DIRECTIONS →
Reduce the material below to its lines containing "popup".

*****

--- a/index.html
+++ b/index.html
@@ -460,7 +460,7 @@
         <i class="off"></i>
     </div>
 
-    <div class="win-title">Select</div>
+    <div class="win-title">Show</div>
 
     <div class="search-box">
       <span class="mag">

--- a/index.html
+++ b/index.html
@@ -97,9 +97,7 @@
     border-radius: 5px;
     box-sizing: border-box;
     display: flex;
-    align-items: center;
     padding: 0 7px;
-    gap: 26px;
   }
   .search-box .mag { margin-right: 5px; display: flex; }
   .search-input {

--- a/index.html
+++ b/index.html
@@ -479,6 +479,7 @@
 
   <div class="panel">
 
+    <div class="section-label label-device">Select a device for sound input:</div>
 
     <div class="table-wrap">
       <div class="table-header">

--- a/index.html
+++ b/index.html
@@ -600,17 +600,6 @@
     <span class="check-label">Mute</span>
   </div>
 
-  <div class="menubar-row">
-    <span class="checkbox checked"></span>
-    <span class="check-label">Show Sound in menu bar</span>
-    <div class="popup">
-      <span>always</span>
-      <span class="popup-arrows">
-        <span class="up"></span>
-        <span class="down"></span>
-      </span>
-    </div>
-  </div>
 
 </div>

*****

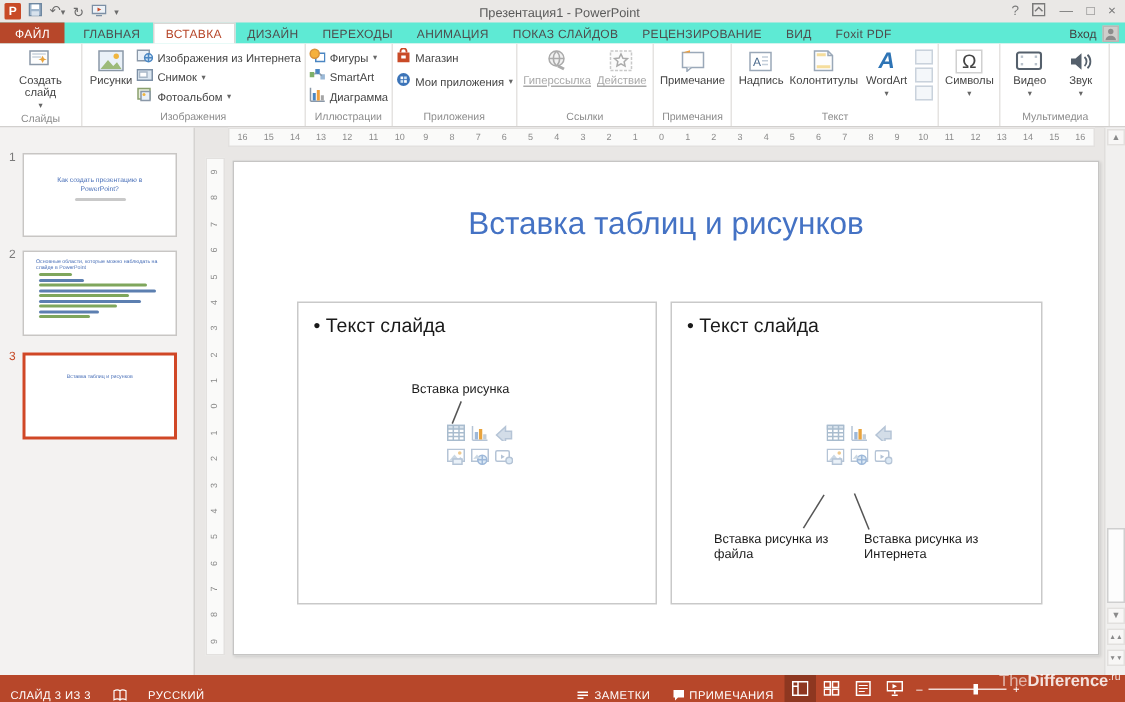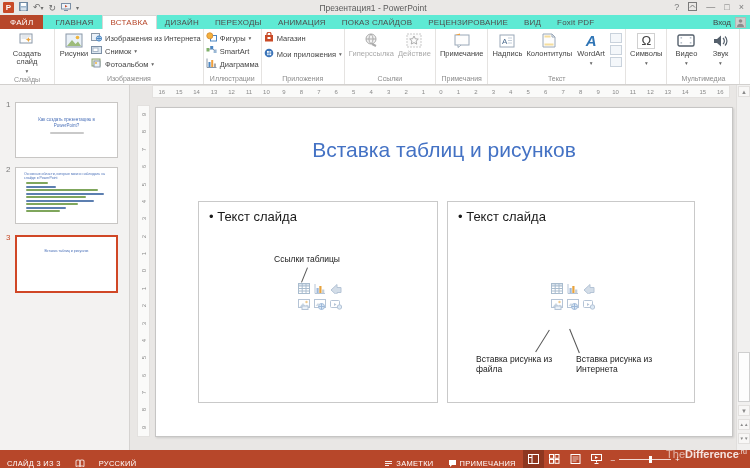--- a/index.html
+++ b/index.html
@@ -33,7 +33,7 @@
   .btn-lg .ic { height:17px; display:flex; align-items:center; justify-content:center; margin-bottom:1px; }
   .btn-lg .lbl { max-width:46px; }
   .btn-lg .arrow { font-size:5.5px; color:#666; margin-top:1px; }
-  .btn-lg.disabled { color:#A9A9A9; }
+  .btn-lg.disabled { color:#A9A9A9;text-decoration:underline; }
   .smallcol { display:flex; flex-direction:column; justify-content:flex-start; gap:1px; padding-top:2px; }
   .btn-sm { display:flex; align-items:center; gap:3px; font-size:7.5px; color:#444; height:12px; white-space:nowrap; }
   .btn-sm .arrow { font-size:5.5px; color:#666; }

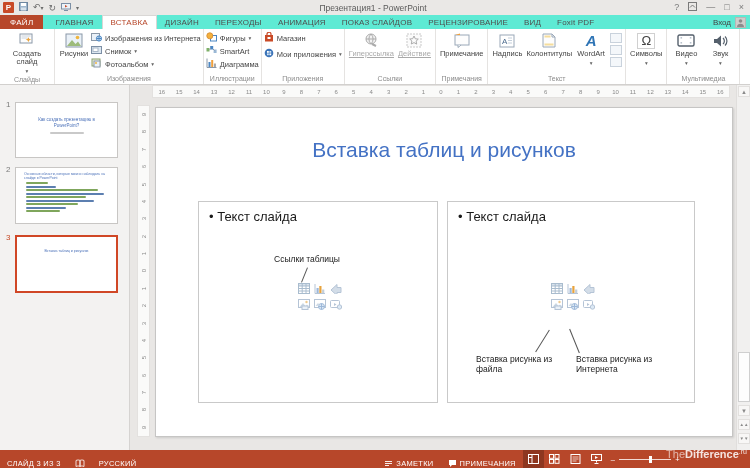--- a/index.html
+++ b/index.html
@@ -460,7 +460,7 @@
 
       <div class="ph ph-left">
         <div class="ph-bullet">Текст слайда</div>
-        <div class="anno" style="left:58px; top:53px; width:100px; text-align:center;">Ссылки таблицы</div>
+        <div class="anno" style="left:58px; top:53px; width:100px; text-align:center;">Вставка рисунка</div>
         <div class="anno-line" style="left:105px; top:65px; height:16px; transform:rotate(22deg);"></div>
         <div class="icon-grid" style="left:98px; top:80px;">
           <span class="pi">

*****

SOLVED EXERCISE →
-    <div class="popup">
-      <span class="popup-arrows">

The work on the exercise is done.